OTOH, if you must also raise the rack, then it becomes a clearance issue with #1 conrod.
IMHO swing spring is an inherent compromise. Better to have fixed spring and seperate camber compensator. This allows you to tune the CC independently of the spring, ie pre-load by changing the length of the links from CC tip to axle carrier.
The limiting straps/chains/cables have an inherent problem, in that when they reach the limit of downward travel, there is a sudden change in effective wheel spring rate, ie, no spring at all except for the tire deflection. This can lead to some abrupt behavior when traversing bumps or making sudden left/right transitions. Maybe OK in a pure racecar where you will tune the suspension for a particular track or weekend, as long as the driver is aware of it, and prepared to compensate.
Carter
So the car has been stalled getting the Supra for the Challenge. I am about to order the door sills for the car. And I just picked up the JK Jackson 1500 with Weber DCOEs that was in the old GRM Spitfire.
This is making me want to dig my Spit out of the garage and start on it. Mine is a white 64 also bu tI have owned it since 89, man that is a long time.
In reply to 93EXCivic:
I used to know of a GT6 in a old junkyard in Cedartown, GA that is probably still there....
I started pulling apart the front end this past weekend. I know the steering mounting isn't stock but is it in the stock location? Also did this a while ago but made new tow hooks for the front since they were bent.
When you do the inner-outer rockers: get the doors to fit right, body on the chassis, very well supported at at least 5 points.
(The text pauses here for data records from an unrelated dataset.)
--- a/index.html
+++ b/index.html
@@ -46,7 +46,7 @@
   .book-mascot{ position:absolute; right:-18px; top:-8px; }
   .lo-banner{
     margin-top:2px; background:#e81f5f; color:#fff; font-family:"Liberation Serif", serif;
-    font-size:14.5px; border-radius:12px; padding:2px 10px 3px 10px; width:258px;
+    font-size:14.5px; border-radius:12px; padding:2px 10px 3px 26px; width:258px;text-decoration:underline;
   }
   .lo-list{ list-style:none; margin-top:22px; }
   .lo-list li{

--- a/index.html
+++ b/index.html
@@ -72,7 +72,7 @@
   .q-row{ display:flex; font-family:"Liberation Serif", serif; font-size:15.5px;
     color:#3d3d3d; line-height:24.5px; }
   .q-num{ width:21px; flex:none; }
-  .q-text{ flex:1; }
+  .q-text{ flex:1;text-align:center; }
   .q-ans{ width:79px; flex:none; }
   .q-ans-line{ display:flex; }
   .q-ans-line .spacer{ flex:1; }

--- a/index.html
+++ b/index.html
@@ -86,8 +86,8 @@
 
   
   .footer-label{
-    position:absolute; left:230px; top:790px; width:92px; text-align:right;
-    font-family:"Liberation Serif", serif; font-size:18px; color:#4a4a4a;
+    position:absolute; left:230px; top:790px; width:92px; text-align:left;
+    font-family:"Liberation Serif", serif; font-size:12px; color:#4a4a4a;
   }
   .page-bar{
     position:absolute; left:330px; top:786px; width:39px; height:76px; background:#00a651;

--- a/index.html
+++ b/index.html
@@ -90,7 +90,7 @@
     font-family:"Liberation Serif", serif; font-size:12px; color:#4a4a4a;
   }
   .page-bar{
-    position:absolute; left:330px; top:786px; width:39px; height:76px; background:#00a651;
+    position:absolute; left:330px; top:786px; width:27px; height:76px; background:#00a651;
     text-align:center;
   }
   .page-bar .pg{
Remove doors and either weld in a couple spreader bars in each door opening or bolt small pieces of plate in the jambs and weld the spreaders to those.
You NEED to maintain the hinge-striker orientation and distance while you're cutting the old sills out and installing the new ones.
Fit the new parts carefully, imparting as little force as possible to get the parts to hold alignment. Once everything fits, tack the inner rockers in then the outers.
Just use enough carefully considered tacks to hold everything aligned, then do the other side of the car
Then put tacks between the tacks, then connect short beads of weld - in other words, don't start seam welding at one end of the car and aim for the other end - you'll end up w/ a banana shaped car.
It's a slow process welding your way all over the whole assemblies 'til it's done, but when you're done and you remove the door aperture spreader and upon reinstallation the doors still fit - it's worth the effort.
And yes, I've done it both ways. This IS easier and faster all-in.
this looks familiar , lol.
anyhow, I did a fairly basic-ish rebuild of a GT6 a few years ago and have a pretty long build thread on it, in case you want to check it out for ideas, etc. I have some old GT6 stuff sitting around too (some glass, doors, suspension parts, etc) in case you need anything. Hit me up.
http://club.triumph.org.uk/cgi-bin/forum10/Blah.pl?m-1206842587/
josh
Bumping this up so we can move it to the new project car/build thread area. Hopefully we see some more updates soon, too.
OK so I moved the car from my workshop to the garage last Saturday. Here is how it sits now. The front suspension is disassembled. Plan now is to disassemble the pieces off the body, dissemble the parts off the frame and strip the paint of the frame and suspension and then begin reassembly. I am planning on finding a parts car with hopefully a better body. This body is more rust then metal.